## WHAT THE TASK REQUIRES
Up to the line containing "[38,665,461,768] TAC、「受験倍率低下?!今がねらい目の公務員」22日オンラ |", nothing is kept; from that line through the end of the data below, output every line exactly.
------ EXTRACTED ENTRIES
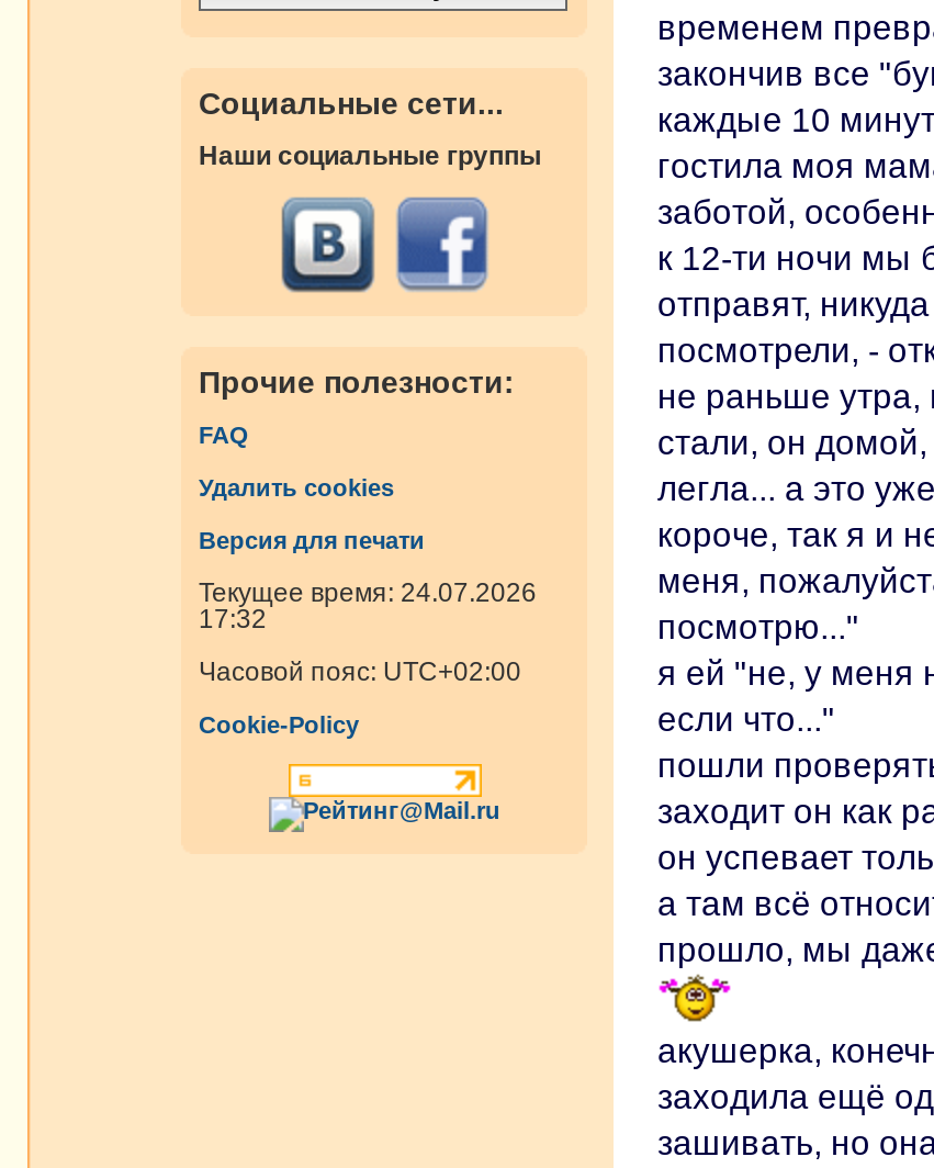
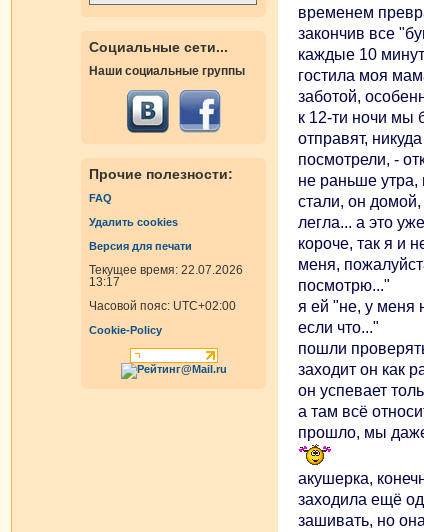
[199,578,537,609] Текущее время: 24.07.2026 -> [89,263,243,277] Текущее время: 22.07.2026
[199,604,267,635] 17:32 -> [89,275,120,289] 13:17

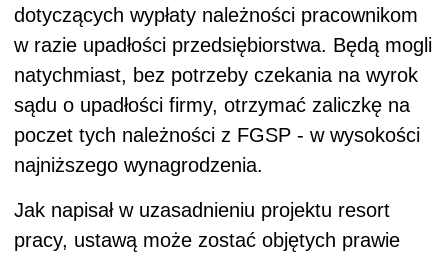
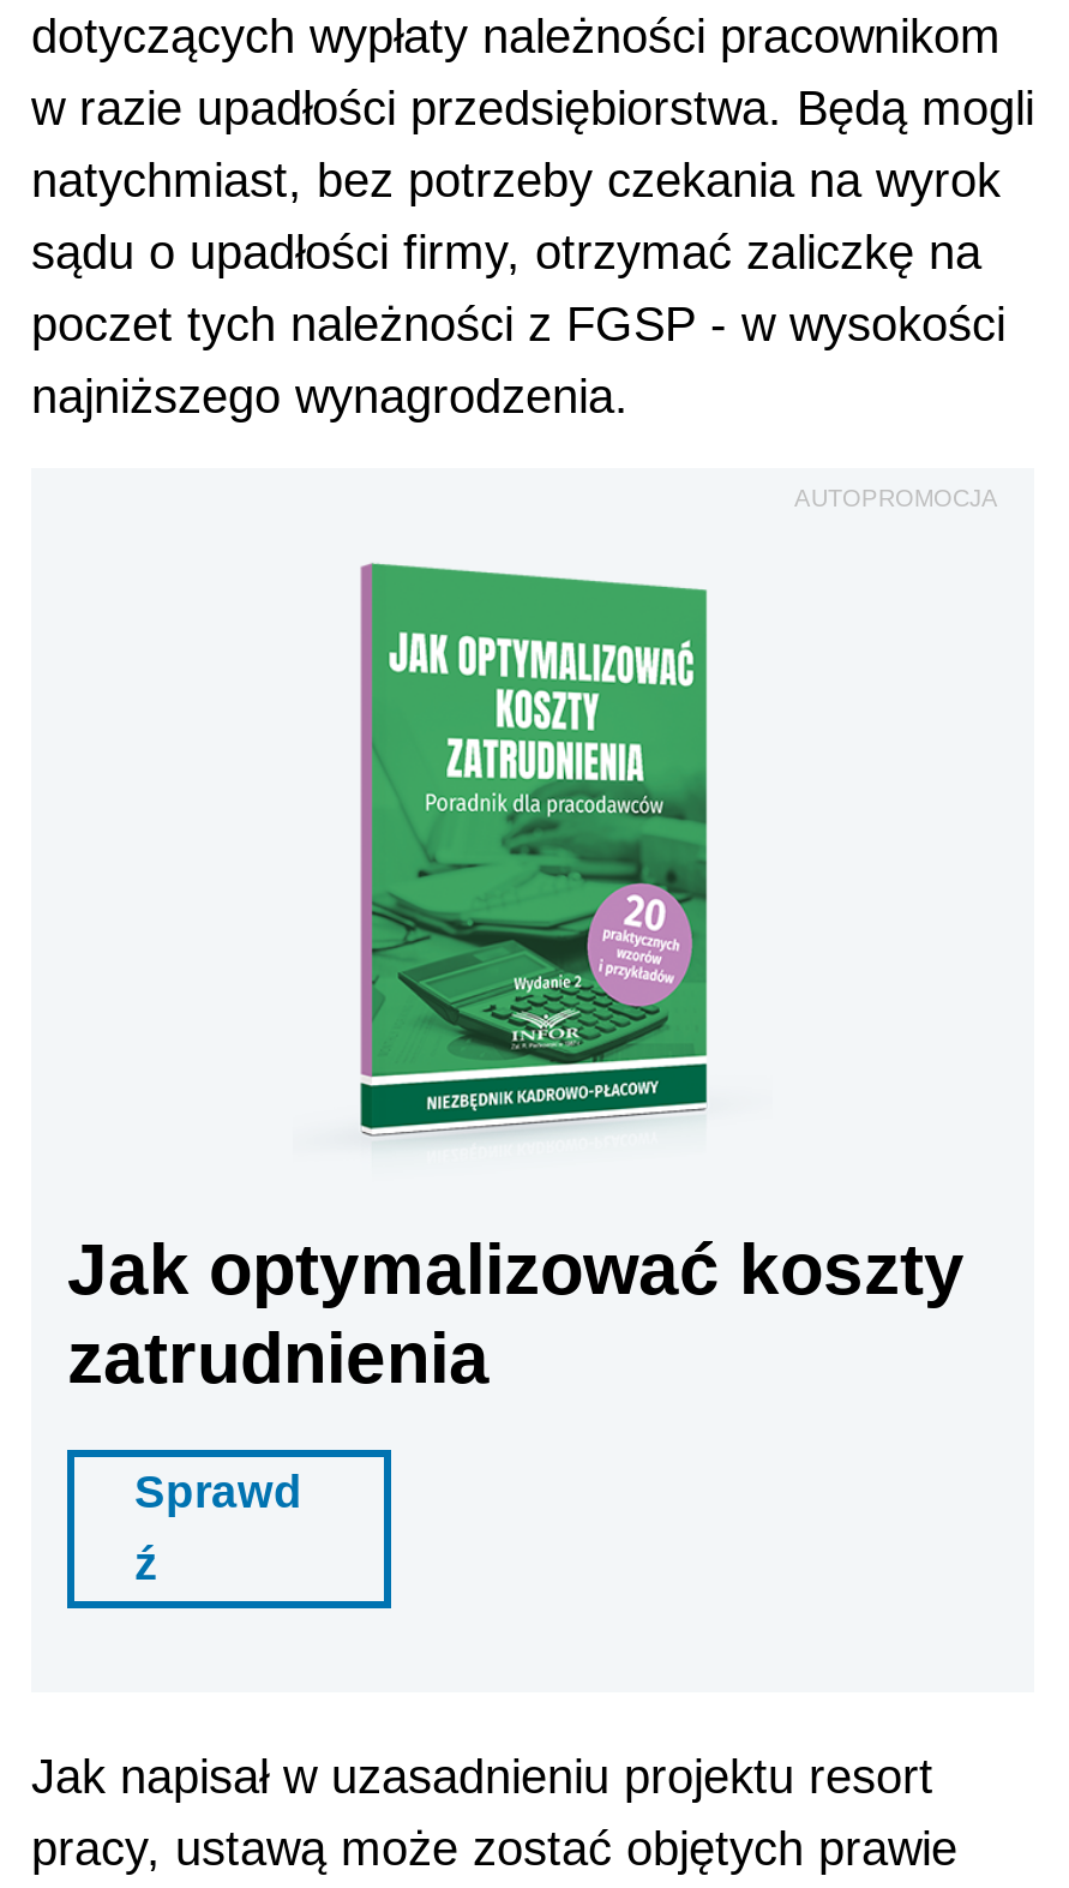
none -> [67,562,965,1589] [image] | Jak optymalizować koszty | zatrudnienia | Sprawd | ź
none -> [794,485,998,512] AUTOPROMOCJA

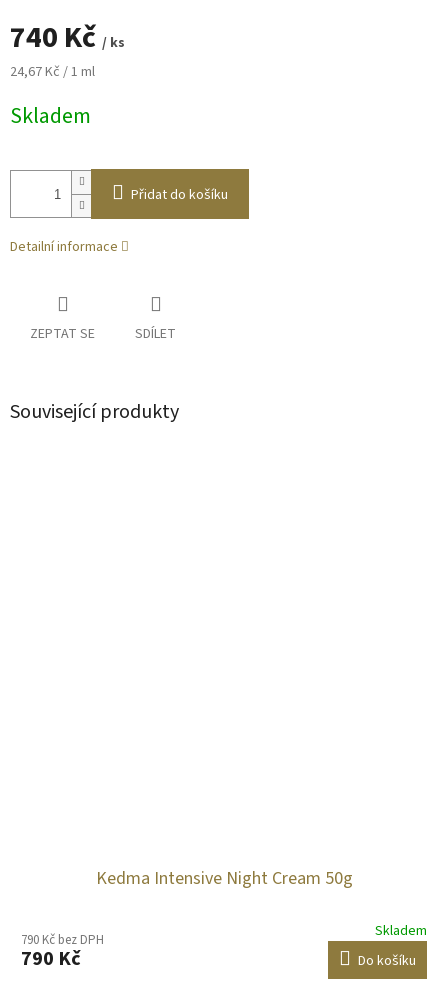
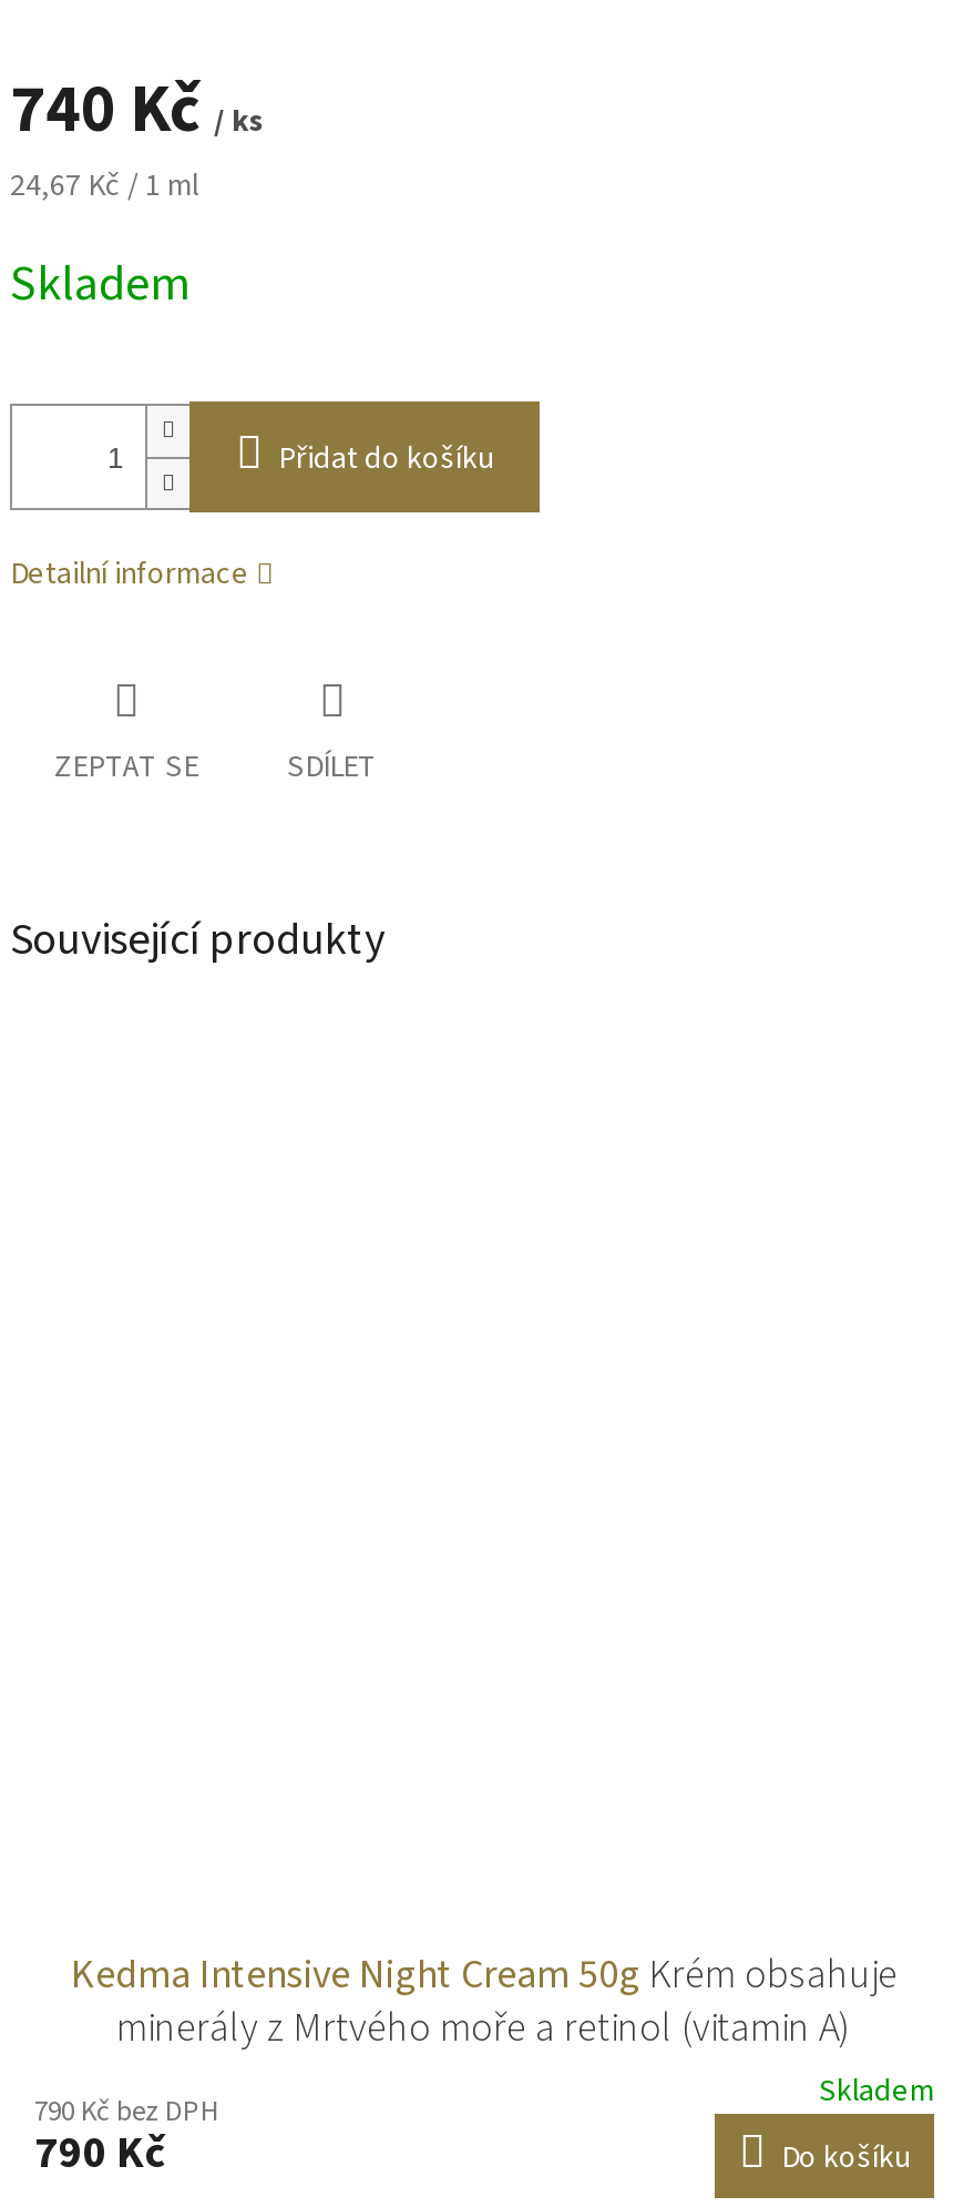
[96,866,352,891] Kedma Intensive Night Cream 50g -> [71,1947,898,2056] Kedma Intensive Night Cream 50g Krém obsahuje | minerály z Mrtvého moře a retinol (vitamin A)

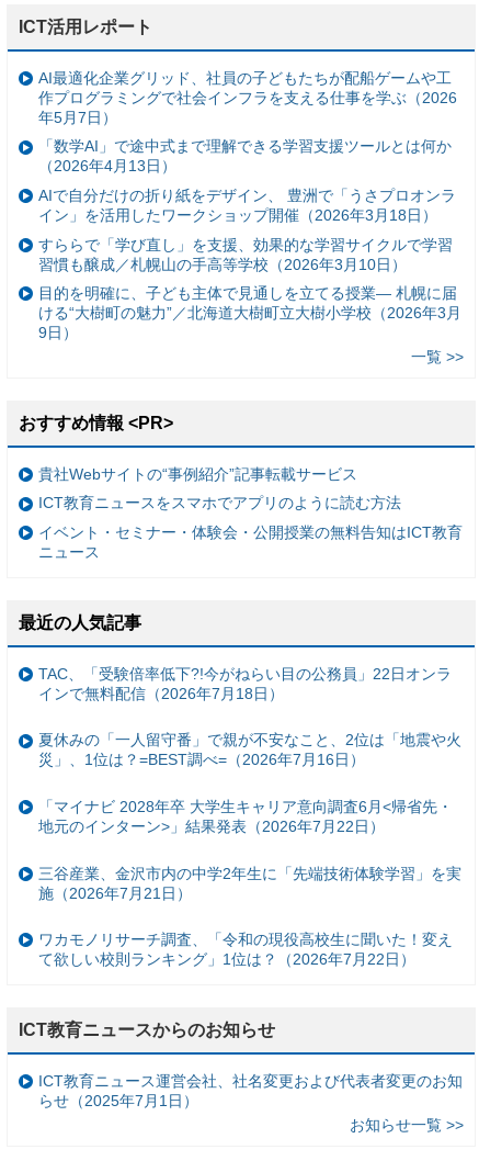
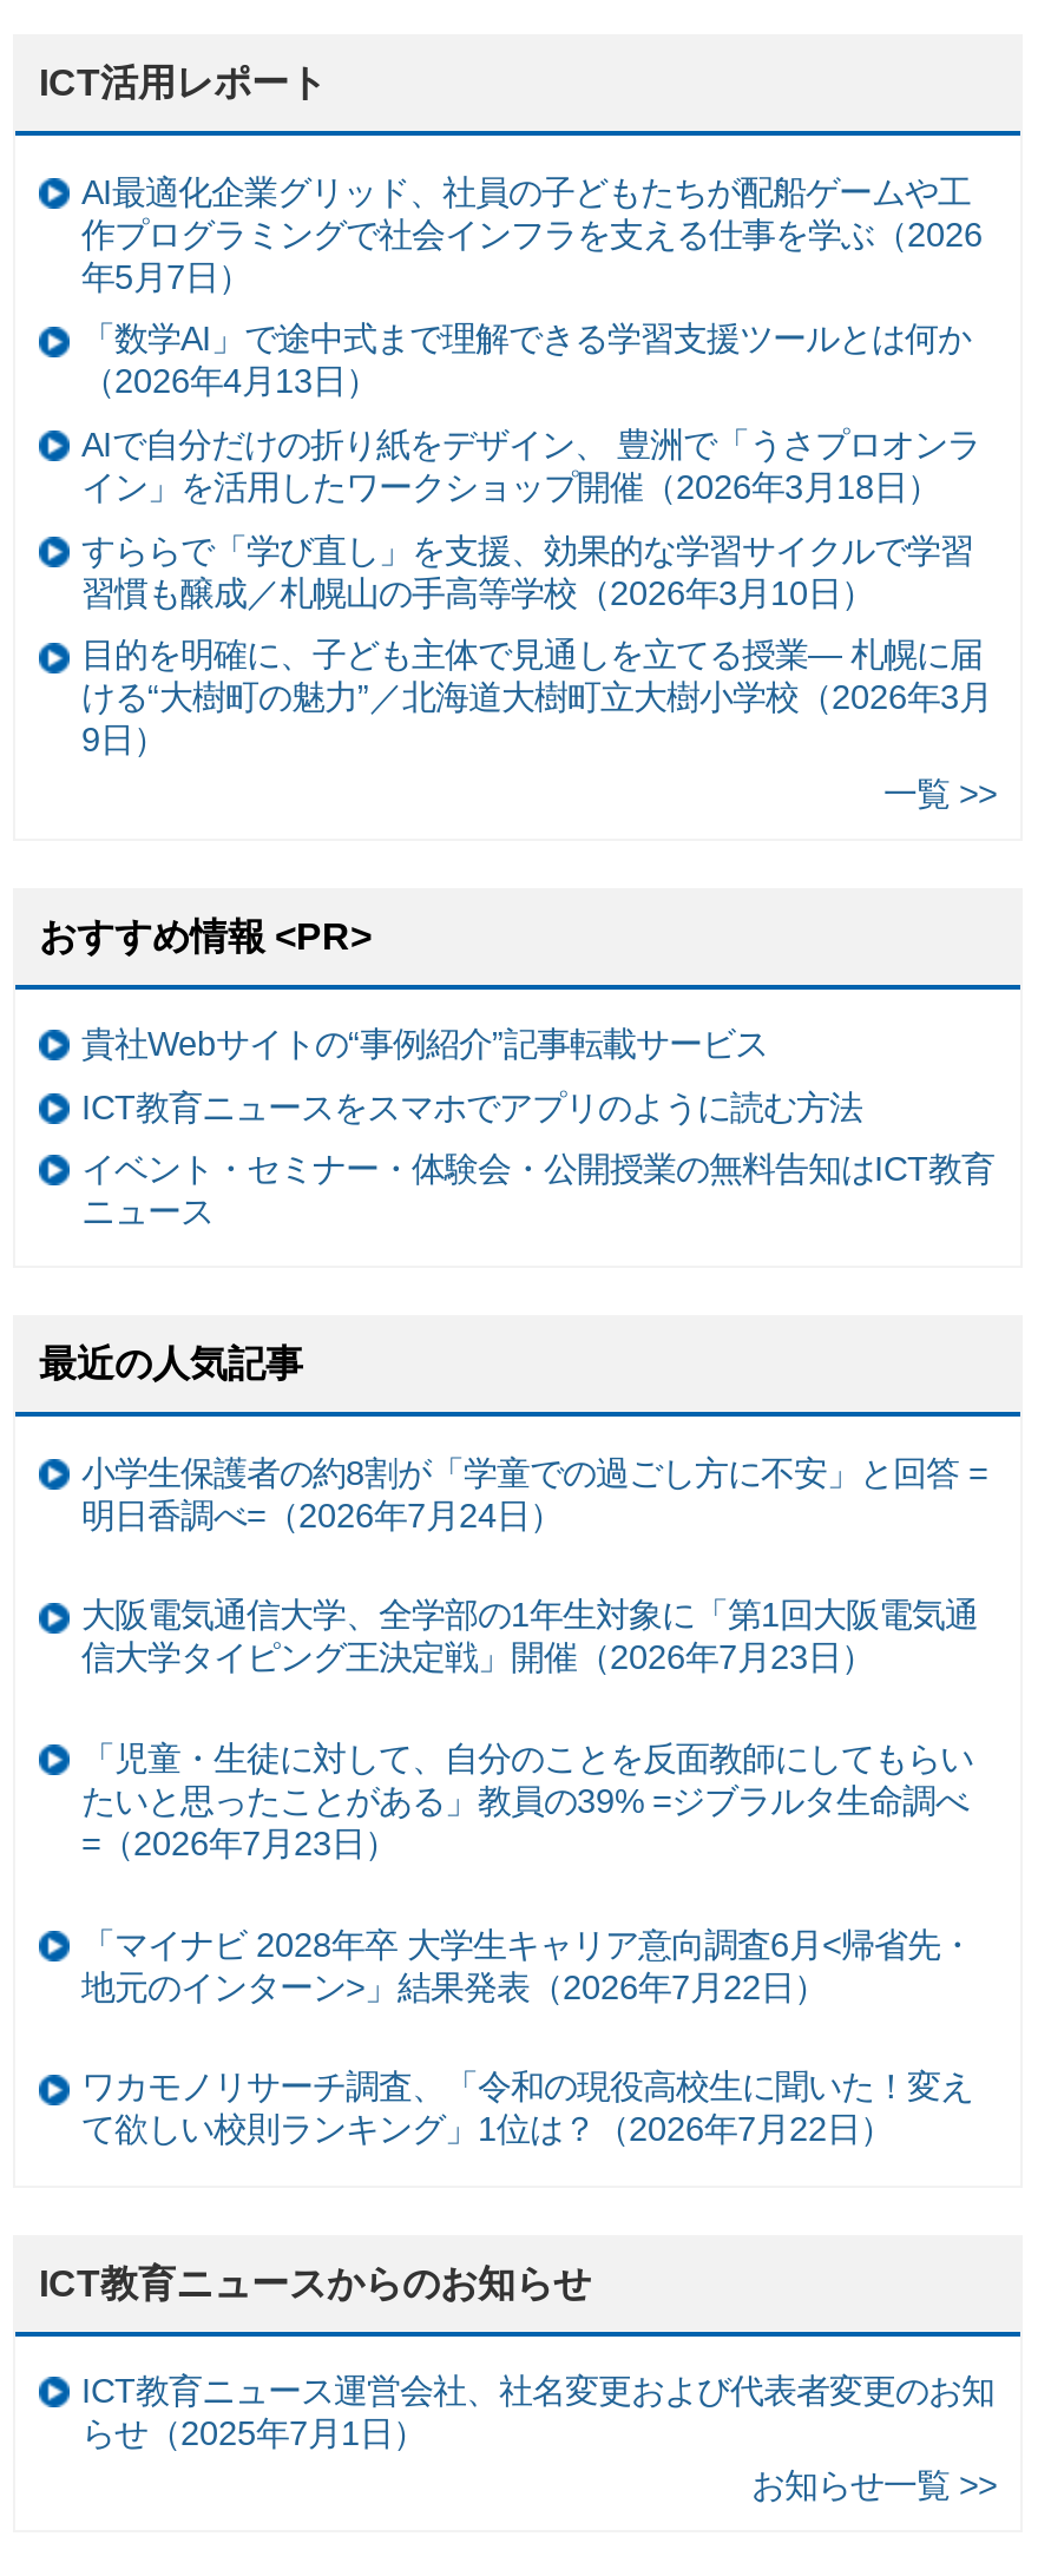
[38,665,461,768] TAC、「受験倍率低下?!今がねらい目の公務員」22日オンラ | インで無料配信（2026年7月18日） | 夏休みの「一人留守番」で親が不安なこと、2位は「地震や火 | 災」、1位は？=BEST調べ=（2026年7月16日） -> [81,1454,987,1862] 小学生保護者の約8割が「学童での過ごし方に不安」と回答 = | 明日香調べ=（2026年7月24日） | 大阪電気通信大学、全学部の1年生対象に「第1回大阪電気通 | 信大学タイピング王決定戦」開催（2026年7月23日） | 「児童・生徒に対して、自分のことを反面教師にしてもらい | たいと思ったことがある」教員の39% =ジブラルタ生命調べ | =（2026年7月23日）
moved [38,798,453,835] -> [81,1925,973,2005]: 「マイナビ 2028年卒 大学生キャリア意向調査6月<帰省先・ | 地元のインターン>」結果発表（2026年7月22日）
[38,864,461,901] 三谷産業、金沢市内の中学2年生に「先端技術体験学習」を実 | 施（2026年7月21日） -> none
------------
## EXERCISE RESULT
[38,665,461,768] TAC、「受験倍率低下?!今がねらい目の公務員」22日オンラ | インで無料配信（2026年7月18日） | 夏休みの「一人留守番」で親が不安なこと、2位は「地震や火 | 災」、1位は？=BEST調べ=（2026年7月16日） -> [81,1454,987,1862] 小学生保護者の約8割が「学童での過ごし方に不安」と回答 = | 明日香調べ=（2026年7月24日） | 大阪電気通信大学、全学部の1年生対象に「第1回大阪電気通 | 信大学タイピング王決定戦」開催（2026年7月23日） | 「児童・生徒に対して、自分のことを反面教師にしてもらい | たいと思ったことがある」教員の39% =ジブラルタ生命調べ | =（2026年7月23日）
moved [38,798,453,835] -> [81,1925,973,2005]: 「マイナビ 2028年卒 大学生キャリア意向調査6月<帰省先・ | 地元のインターン>」結果発表（2026年7月22日）
[38,864,461,901] 三谷産業、金沢市内の中学2年生に「先端技術体験学習」を実 | 施（2026年7月21日） -> none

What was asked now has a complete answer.